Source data
====================

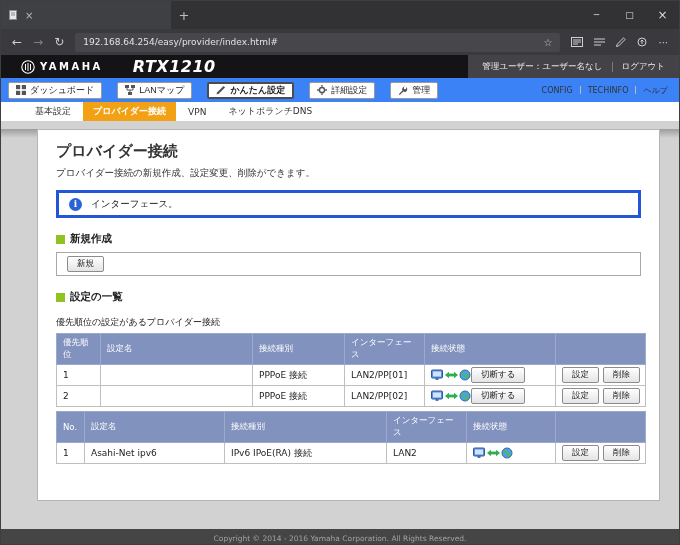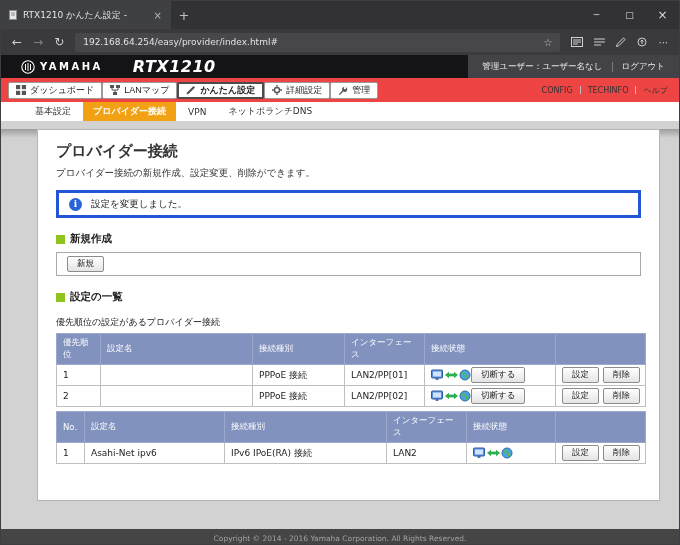--- a/index.html
+++ b/index.html
@@ -35,22 +35,22 @@
                 padding-left:20px; }
   .brand { display:flex; align-items:center; gap:5px; }
   .brand-text { color:#fff; font-size:10px; font-weight:bold; letter-spacing:2.5px; }
   .model { margin-left:30px; color:#fff; font-size:16px; font-weight:bold;
            font-style:italic; letter-spacing:.5px; }
   .adminbox { margin-left:auto; height:100%; background:#434347; display:flex;
               align-items:center; gap:9px; padding:0 14px; font-size:8.5px; color:#efefef; }
   .admin-div { width:1px; height:10px; background:#7a7a7e; }
 
   
-  .mainnav { height:24px; background:#ef4444; display:flex; align-items:center;
-             gap:0; padding:0 7px; }
+  .mainnav { height:24px; background:#3b82f6; display:flex; align-items:center;
+             gap:15px; padding:0 7px; }
   .navbtn { display:flex; align-items:center; gap:4px; height:17px; padding:0 7px;
             border:1px solid #9a9a9a; border-radius:2px; background:#fff;
             font-size:9px; color:#222; }
   .navbtn.active { border:2px solid #4c4c4c; font-weight:bold; }
   .navlinks { margin-left:auto; display:flex; align-items:center; gap:7px;
               font-size:8px; color:#333; padding-right:4px; }
   .nld { width:1px; height:8px; background:#bbb; }
 
   
   .subnav { height:19px; background:#fff; display:flex; align-items:stretch;
@@ -102,21 +102,20 @@
 
 <div class="window">
 
   <div class="tabbar">
     <div class="tab">
       <svg class="favicon" width="10" height="10" viewBox="0 0 10 10">
           <rect x="1.5" y="0.5" width="7" height="9" fill="#e8e8e8" stroke="#8a8a8a"></rect>
           <line x1="3" y1="3" x2="7" y2="3" stroke="#8a8a8a"></line>
           <line x1="3" y1="5" x2="7" y2="5" stroke="#8a8a8a"></line>
         </svg>
-      <span class="tab-title">RTX1210 かんたん設定 -</span>
       <span class="tab-close">×</span>
     </div>
     <div class="newtab">+</div>
     <div class="tab-spacer"></div>
     <div class="winbtn">─</div>
     <div class="winbtn">□</div>
     <div class="winbtn close">×</div>
   </div>
 
   <div class="addressbar">
@@ -238,21 +237,21 @@
     <span class="subitem">ネットボランチDNS</span>
   </div>
 
   <div class="content">
     <div class="card">
       <div class="pagetitle">プロバイダー接続</div>
       <div class="pagedesc">プロバイダー接続の新規作成、設定変更、削除ができます。</div>
 
       <div class="notice">
         <span class="infoicon">i</span>
-        <span class="notice-text">設定を変更しました。</span>
+        <span class="notice-text">インターフェース。</span>
       </div>
 
       <div class="section-h">
         <span class="gsq"></span>
         <span class="txt">新規作成</span>
       </div>
       <div class="newbox">
         <button class="sbtn">新規</button>
       </div>
 

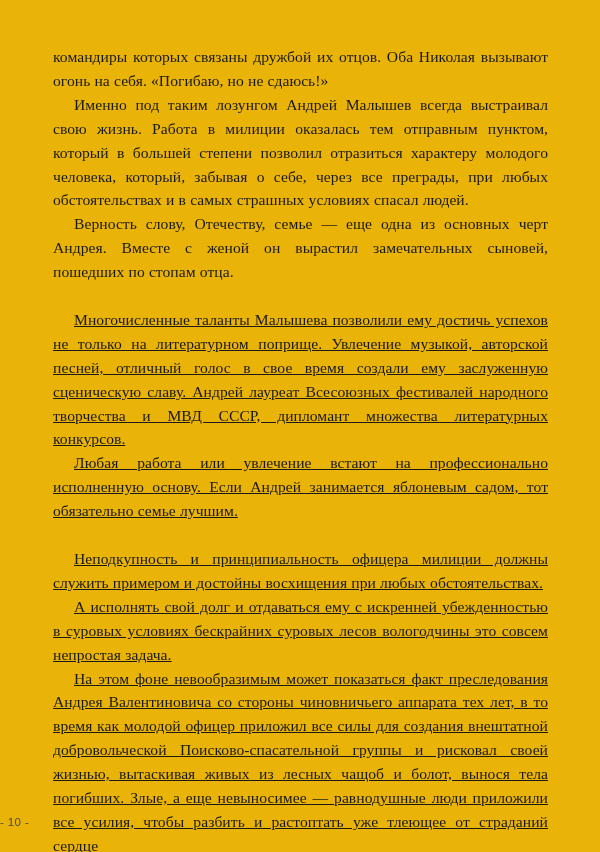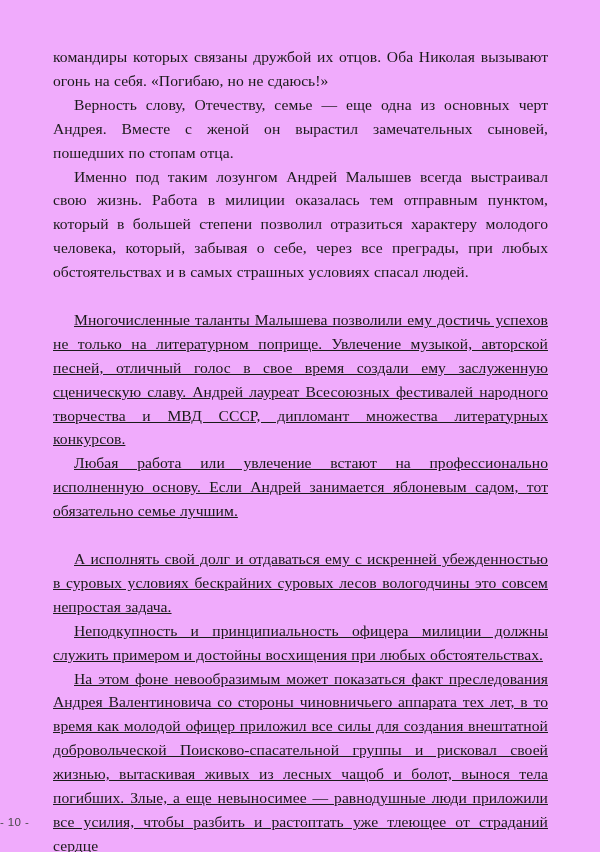--- a/index.html
+++ b/index.html
@@ -12,21 +12,21 @@
     width: 600px;
     height: 852px;
     position: relative;
     font-family: "Liberation Serif", "DejaVu Serif", serif;
     color: #1a1a1a;
     -webkit-font-smoothing: antialiased;
   }
   .page {
     position: absolute;
     inset: 0;
-    background: #f0abfc;
+    background: #eab308;
     overflow: hidden;
   }
   .text-column {
     position: absolute;
     left: 53px;
     top: 45px;
     width: 495px;
   }
   .para {
     margin: 0;
@@ -64,32 +64,32 @@
 </style>
 </head>
 <body>
 
 <div class="page">
 
   <div class="text-column">
 
     <div class="block">
       <p class="para noindent">командиры которых связаны дружбой их отцов. Оба Николая вызывают огонь на себя. «Погибаю, но не сдаюсь!»</p>
+      <p class="para indent">Именно под таким лозунгом Андрей Малышев всегда выстраивал свою жизнь. Работа в милиции оказалась тем отправным пунктом, который в большей степени позволил отразиться характеру молодого человека, который, забывая о себе, через все преграды, при любых обстоятельствах и в самых страшных условиях спасал людей.</p>
       <p class="para indent">Верность слову, Отечеству, семье — еще одна из основных черт Андрея. Вместе с женой он вырастил замечательных сыновей, пошедших по стопам отца.</p>
-      <p class="para indent">Именно под таким лозунгом Андрей Малышев всегда выстраивал свою жизнь. Работа в милиции оказалась тем отправным пунктом, который в большей степени позволил отразиться характеру молодого человека, который, забывая о себе, через все преграды, при любых обстоятельствах и в самых страшных условиях спасал людей.</p>
     </div>
 
     <div class="block">
       <p class="para indent">Многочисленные таланты Малышева позволили ему достичь успехов не только на литературном поприще. Увлечение музыкой, авторской песней, отличный голос в свое время создали ему заслуженную сценическую славу. Андрей лауреат Всесоюзных фестивалей народного творчества и МВД СССР, дипломант множества литературных конкурсов.</p>
       <p class="para indent">Любая работа или увлечение встают на профессионально исполненную основу. Если Андрей занимается яблоневым садом, тот обязательно семье лучшим.</p>
     </div>
 
     <div class="block">
+      <p class="para indent">Неподкупность и принципиальность офицера милиции должны служить примером и достойны восхищения при любых обстоятельствах.</p>
       <p class="para indent">А исполнять свой долг и отдаваться ему с искренней убежденностью в суровых условиях бескрайних суровых лесов вологодчины это совсем непростая задача.</p>
-      <p class="para indent">Неподкупность и принципиальность офицера милиции должны служить примером и достойны восхищения при любых обстоятельствах.</p>
       <p class="para indent">На этом фоне невообразимым может показаться факт преследования Андрея Валентиновича со стороны чиновничьего аппарата тех лет, в то время как молодой офицер приложил все силы для создания внештатной добровольческой Поисково-спасательной группы и рисковал своей жизнью, вытаскивая живых из лесных чащоб и болот, вынося тела погибших. Злые, а еще невыносимее — равнодушные люди приложили все усилия, чтобы разбить и растоптать уже тлеющее от страданий сердце</p>
     </div>
 
   </div>
 
   <div class="page-number">- 10 -</div>
 
 </div>
 
 </body></html>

====================

▶ What the task requires: Take the lines from the first line of the entries through the line with "align-items:center; gap:9px; padding:0", inclusive, and give them again exactly, minus any pictures.

▶ Reply to the exercise:
--- a/index.html
+++ b/index.html
@@ -35,22 +35,22 @@
                 padding-left:20px; }
   .brand { display:flex; align-items:center; gap:5px; }
   .brand-text { color:#fff; font-size:10px; font-weight:bold; letter-spacing:2.5px; }
   .model { margin-left:30px; color:#fff; font-size:16px; font-weight:bold;
            font-style:italic; letter-spacing:.5px; }
   .adminbox { margin-left:auto; height:100%; background:#434347; display:flex;
               align-items:center; gap:9px; padding:0 14px; font-size:8.5px; color:#efefef; }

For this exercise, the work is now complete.